Once Iraq was converted, every nation in the world would have two choices: fall behind us or fall because of us. You were in or out; and if you were out, you would soon be out. It would lead to American hegemony and any nation that was seen as a potential rival in power was seen as an enemy. Domestically, the quick victory with few casualties would win over the public. There would be none of the Viet Nam style pictures of coffins coming back and anti-war sentiment could be easily branded as anti-American because this would not be a protracted war, but the taking out of a dictator who opposed democracy and, after all, everyone loves a winner. If war could be waged with all the patriotic hoopla and none of the sacrifice, it could be easily sold. Inside and out, the world would have to follow the neo-cons. The 21st century would be the American Century.
And so we invaded. When Army General Eric Shinseki suggested that several hundred thousand troops on the ground would be necessary to secure Iraq after an invasion, he was immediately attacked in the media by PNAC founders Rumsfeld and Wolfowitz and pressured out of the job into retirement. That many troops was old school, this was PNAC time. It would be done quickly with fanfare, embedded media for PR, and...

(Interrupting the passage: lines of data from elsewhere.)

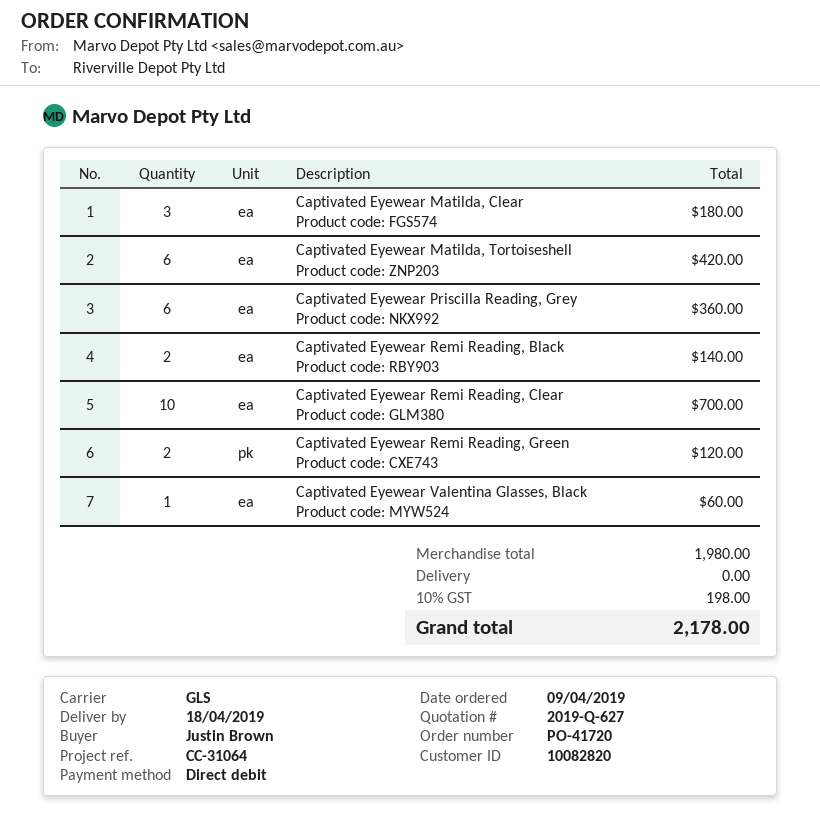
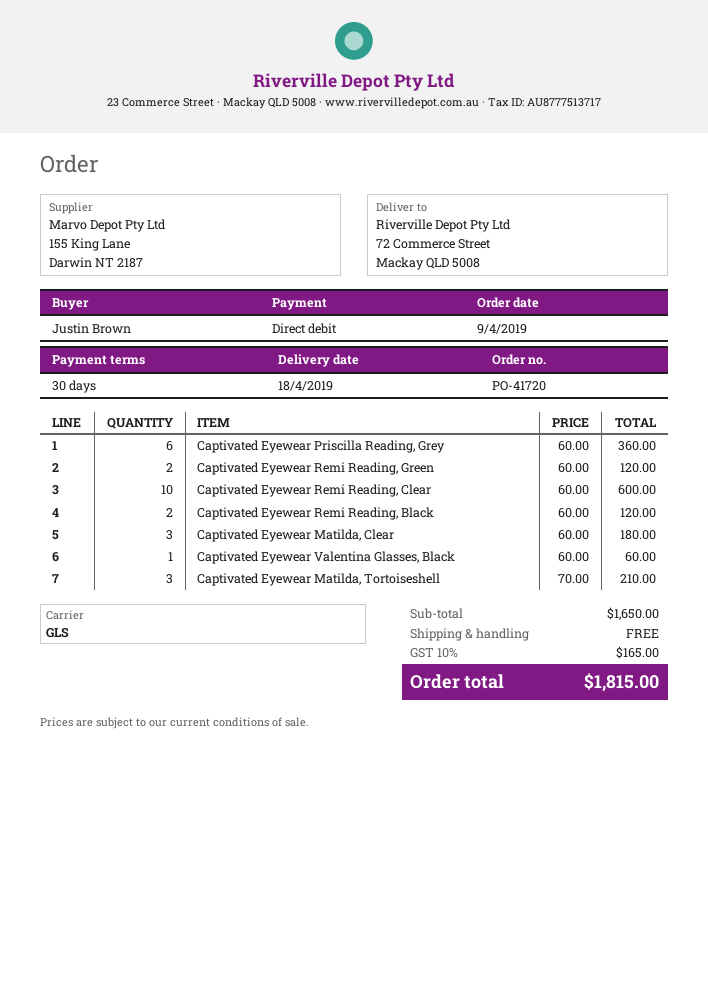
Captivated Eyewear Matilda, Tortoiseshell: 6 for 420.00 -> 3 for 210.00
Captivated Eyewear Remi Reading, Black: 2 for 140.00 -> 2 for 120.00
Captivated Eyewear Remi Reading, Clear: 10 for 700.00 -> 10 for 600.00
subtotal: 1980.00 -> 1650.00
tax: 10% = 198.00 -> 10% = 165.00
total: 2178.00 -> 1815.00

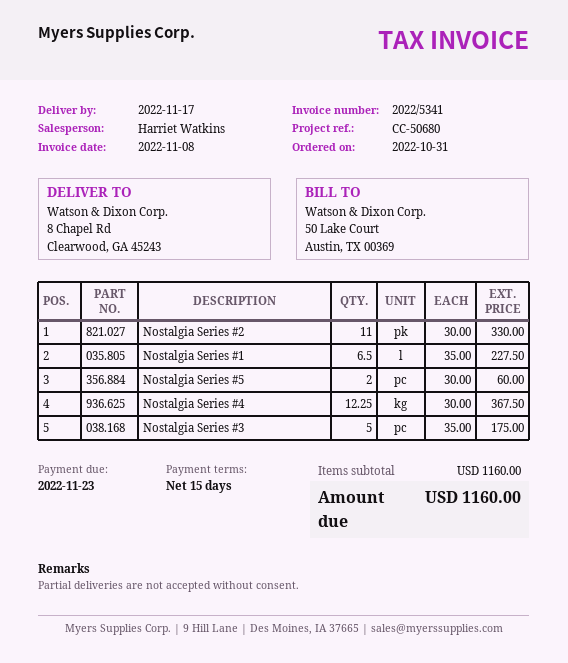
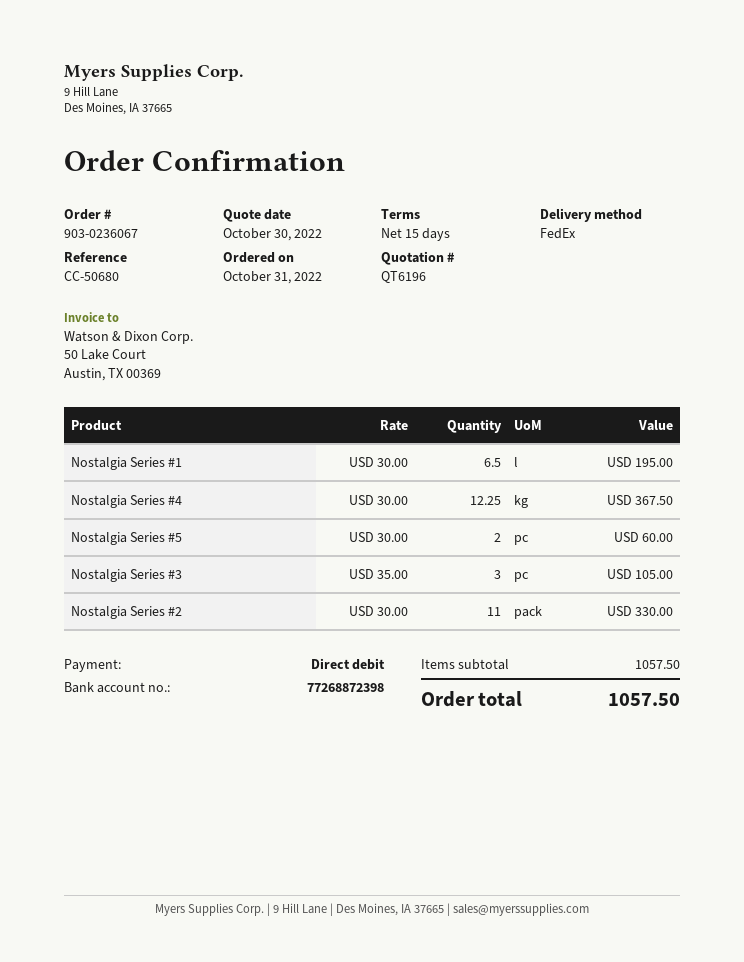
Nostalgia Series #1: 6.5 x 35.00 = 227.50 -> 6.5 x 30.00 = 195.00
Nostalgia Series #3: 5 x 35.00 = 175.00 -> 3 x 35.00 = 105.00
subtotal: 1160.00 -> 1057.50
total: 1160.00 -> 1057.50

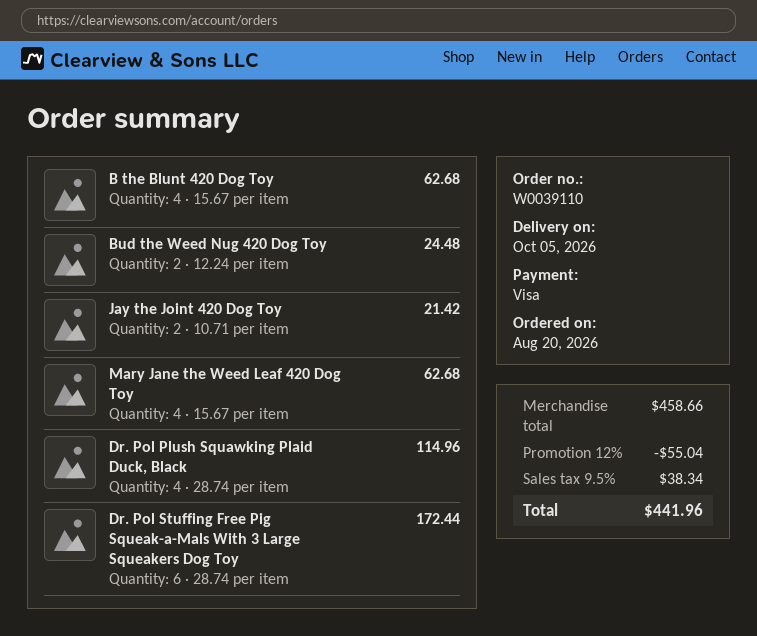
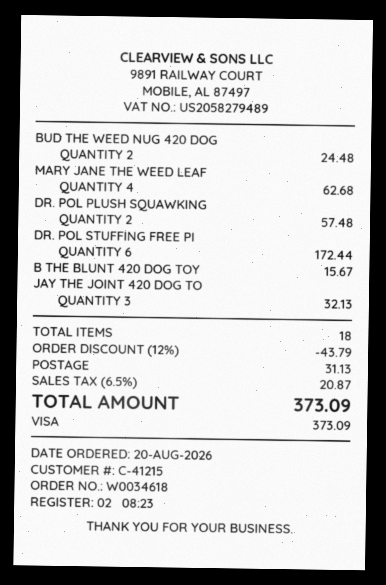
order number: W0039110 -> W0034618
B the Blunt 420 Dog Toy: 4 for 62.68 -> 1 for 15.67
Jay the Joint 420 Dog Toy: 2 for 21.42 -> 3 for 32.13
Dr. Pol Plush Squawking Plaid Duck, Black: 4 for 114.96 -> 2 for 57.48
discount: 12% = 55.04 -> 12% = 43.79
shipping: none -> 31.13
tax: 9.5% = 38.34 -> 6.5% = 20.87
total: 441.96 -> 373.09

The spokesman had to sell the new branding. We needed the President to draw the line between us and them. He needed to use phrases like "us vs. them," "you are with us or against us," "dead or alive." Black and white language would mirror a distrust of diplomacy. We talk with our fists, so that we don't need to talk much. The initial group of targets would be set out as an "Axis of Evil."
But there were two main problems. First, the world did not fall in line. Europe -- old Europe, at least -- and much of the rest of the globe saw exactly what the plan was (of course, it was posted on their website, so this was not really very difficult) and didn't like it. Second, things in Iraq didn't quite shake out as planned. The result was a one-two punch to US foreign policy interests: on the one hand, the countries we most worry about perceive a pressing threat to their own well-being and feel the need for the most powerful weapons to defend themselves, on the other hand, with the US mired in Iraq, they see that we are virtually powerless to stop them.
And now, instead of having everyone cowering at our feet, they are laughing in our faces. By being school yard bullies, we have legitimized all the other school yard bullies. We taunted instead of talking and now we are getting taunted back. We're like the wide receiver who spikes the ball and does his in-your-face touchdown dance only to realize that he never really made it into the end zone, but spiked the ball on the 5 yard line. When Iran approached the US to discuss the situation under the former president Khatami with whom we surely could have done business, Dick Cheney's response was "We don't negotiate with evil, we defeat it." General Lawrence Wilkerson, Colin Powell's former chief of staff said "The secret cabal got what it wanted: no negotiations with Tehran." PNAC made our bed and now we are laying in it. Damn shame the pillow is radioactive.